SOURCE RECORDS:
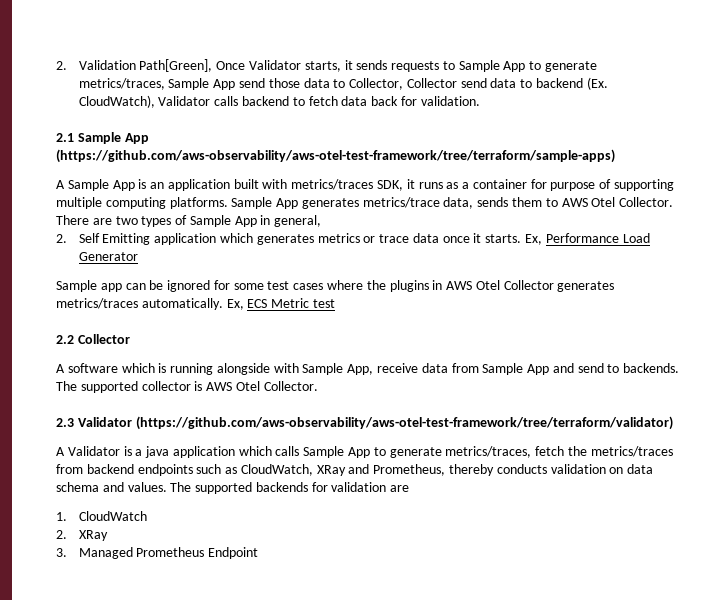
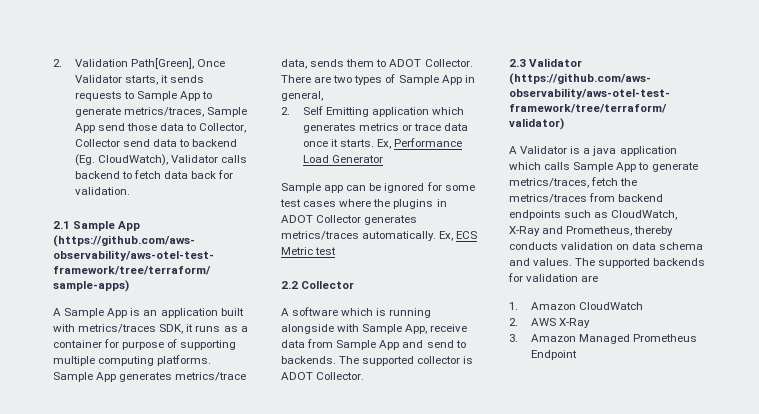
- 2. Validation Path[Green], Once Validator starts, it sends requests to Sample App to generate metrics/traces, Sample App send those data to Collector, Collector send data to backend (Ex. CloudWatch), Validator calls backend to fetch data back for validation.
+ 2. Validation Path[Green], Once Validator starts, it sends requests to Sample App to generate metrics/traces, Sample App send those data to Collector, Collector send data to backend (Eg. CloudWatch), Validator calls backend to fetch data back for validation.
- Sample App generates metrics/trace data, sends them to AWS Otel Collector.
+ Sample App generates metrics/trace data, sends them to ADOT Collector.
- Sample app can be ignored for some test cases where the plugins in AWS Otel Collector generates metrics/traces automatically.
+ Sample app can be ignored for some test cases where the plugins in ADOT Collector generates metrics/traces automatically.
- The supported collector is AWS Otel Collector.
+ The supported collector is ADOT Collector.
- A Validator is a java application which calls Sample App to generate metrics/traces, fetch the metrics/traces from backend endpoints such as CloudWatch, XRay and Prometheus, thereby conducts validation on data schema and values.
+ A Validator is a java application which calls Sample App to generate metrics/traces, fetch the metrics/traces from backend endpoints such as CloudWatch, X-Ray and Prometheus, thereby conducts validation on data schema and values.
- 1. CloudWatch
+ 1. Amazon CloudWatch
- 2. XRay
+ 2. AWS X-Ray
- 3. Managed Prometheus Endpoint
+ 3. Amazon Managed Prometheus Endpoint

WORK TO COMPLETE:
Print the material precisely as given, dropping any images it holds.

ANSWER FOR THE TASK:
- 2. Validation Path[Green], Once Validator starts, it sends requests to Sample App to generate metrics/traces, Sample App send those data to Collector, Collector send data to backend (Ex. CloudWatch), Validator calls backend to fetch data back for validation.
+ 2. Validation Path[Green], Once Validator starts, it sends requests to Sample App to generate metrics/traces, Sample App send those data to Collector, Collector send data to backend (Eg. CloudWatch), Validator calls backend to fetch data back for validation.
- Sample App generates metrics/trace data, sends them to AWS Otel Collector.
+ Sample App generates metrics/trace data, sends them to ADOT Collector.
- Sample app can be ignored for some test cases where the plugins in AWS Otel Collector generates metrics/traces automatically.
+ Sample app can be ignored for some test cases where the plugins in ADOT Collector generates metrics/traces automatically.
- The supported collector is AWS Otel Collector.
+ The supported collector is ADOT Collector.
- A Validator is a java application which calls Sample App to generate metrics/traces, fetch the metrics/traces from backend endpoints such as CloudWatch, XRay and Prometheus, thereby conducts validation on data schema and values.
+ A Validator is a java application which calls Sample App to generate metrics/traces, fetch the metrics/traces from backend endpoints such as CloudWatch, X-Ray and Prometheus, thereby conducts validation on data schema and values.
- 1. CloudWatch
+ 1. Amazon CloudWatch
- 2. XRay
+ 2. AWS X-Ray
- 3. Managed Prometheus Endpoint
+ 3. Amazon Managed Prometheus Endpoint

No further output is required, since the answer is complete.